- Masta Rural Municipality मष्टा गाउँपालिका
- Coordinates: 29°32′45″N 81°17′30″E﻿ / ﻿29.5458°N 81.2917°E
- Country: Nepal
- Province: Sudurpashchim Province
- District: Bajhang District

Government
- • Type: Local government

Area
- • Total: 109.24 km^{2} (42.18 sq mi)

Population (2011 census)
- • Total: 14,951
- • Density: 136.86/km^{2} (354.48/sq mi)
- Time zone: UTC+05:45 (Nepal Standard Time)
- Website: http://mastamun.gov.np

= Masta Rural Municipality =

Masta (मष्टा) is a Gaupalika (गाउपालिका) in Bajhang District in the Sudurpashchim Province of far-western Nepal.
Masta has a population of 14951.The land area is 109.24 km^{2}.

==Demographics==
At the time of the 2011 Nepal census, Masta Rural Municipality had a population of 14,951. Of these, 71.2% spoke Nepali and 28.7% Bajhangi as their first language.

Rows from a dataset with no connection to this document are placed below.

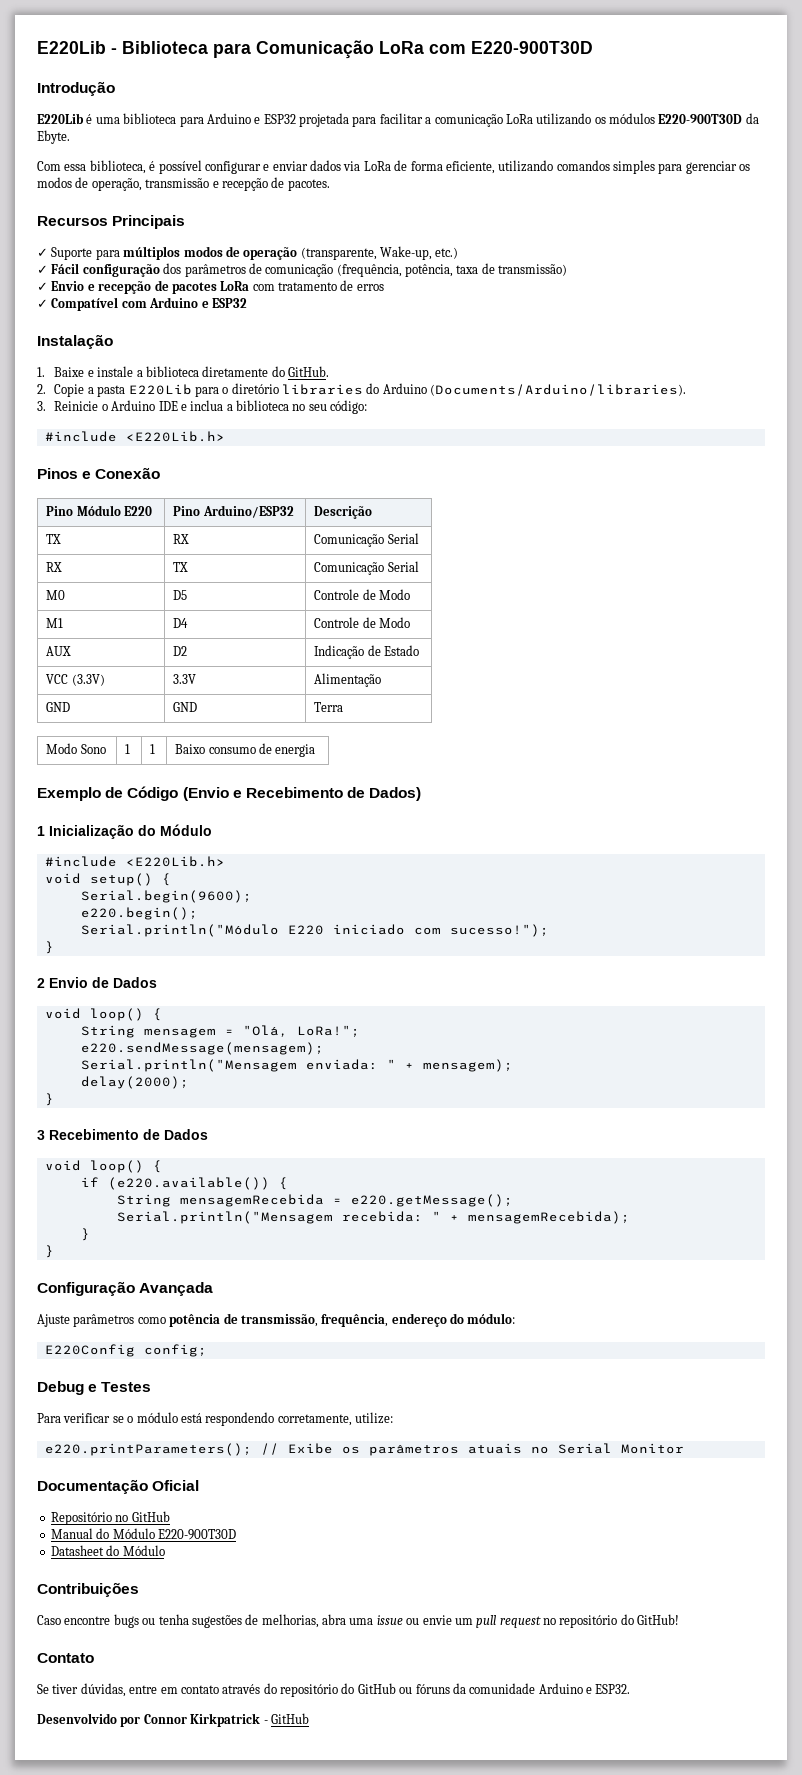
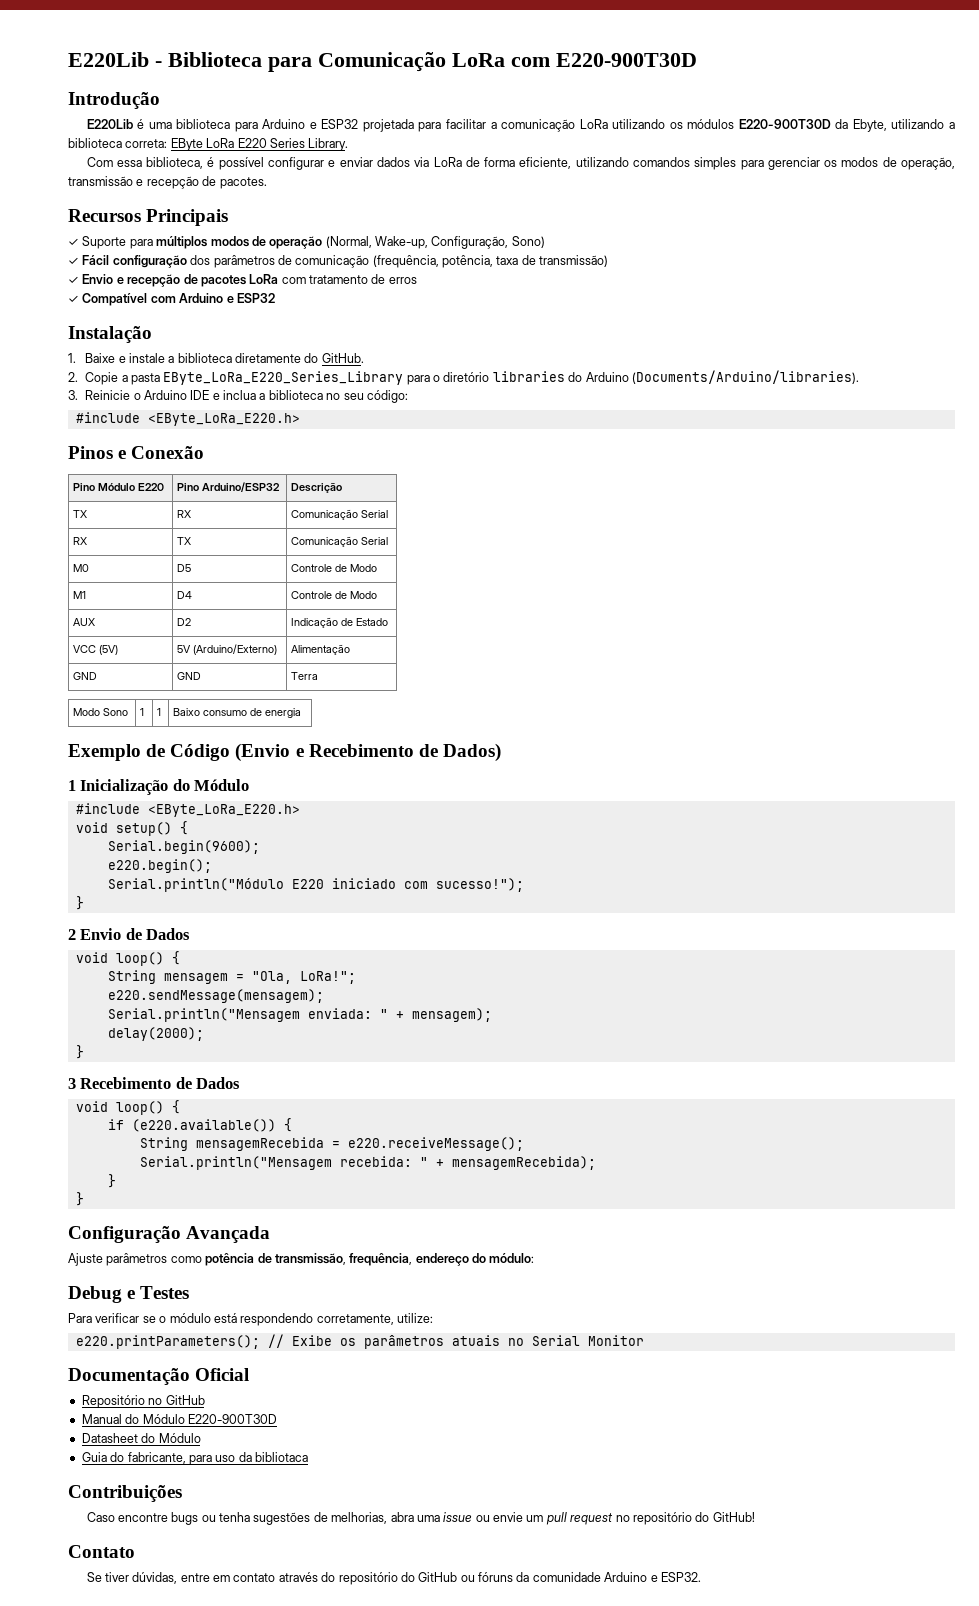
- E220Lib é uma biblioteca para Arduino e ESP32 projetada para facilitar a comunicação LoRa utilizando os módulos E220-900T30D da Ebyte.
+ E220Lib é uma biblioteca para Arduino e ESP32 projetada para facilitar a comunicação LoRa utilizando os módulos E220-900T30D da Ebyte, utilizando a biblioteca correta: EByte LoRa E220 Series Library.
- ✓ Suporte para múltiplos modos de operação (transparente, Wake-up, etc.)
+ ✓ Suporte para múltiplos modos de operação (Normal, Wake-up, Configuração, Sono)
- 2. Copie a pasta E220Lib para o diretório libraries do Arduino (Documents/Arduino/libraries).
+ 2. Copie a pasta EByte_LoRa_E220_Series_Library para o diretório libraries do Arduino (Documents/Arduino/libraries).
  3. Reinicie o Arduino IDE e inclua a biblioteca no seu código:
- #include <E220Lib.h>
+ #include <EByte_LoRa_E220.h>
- VCC (3.3V) | 3.3V | Alimentação
+ VCC (5V) | 5V (Arduino/Externo) | Alimentação
  1 Inicialização do Módulo
- #include <E220Lib.h>
+ #include <EByte_LoRa_E220.h>
- String mensagem = "Olá, LoRa!";
+ String mensagem = "Ola, LoRa!";
- String mensagemRecebida = e220.getMessage();
+ String mensagemRecebida = e220.receiveMessage();
- E220Config config;
+ Guia do fabricante, para uso da bibliotaca
- Desenvolvido por Connor Kirkpatrick - GitHub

In terms of ethnicity/caste, 77.2% were Chhetri, 10.1% other Dalit, 3.5% Hill Brahmin, 3.1% Sarki, 2.2% Thakuri, 1.9% Kami, 1.1% Damai/Dholi, 0.8% Sanyasi/Dasnami and 0.1% other Terai.

In terms of religion, 100.0% were Hindu.

In terms of literacy, 54.5% could read and write, 1.7% could only read and 43.7% could neither read nor write.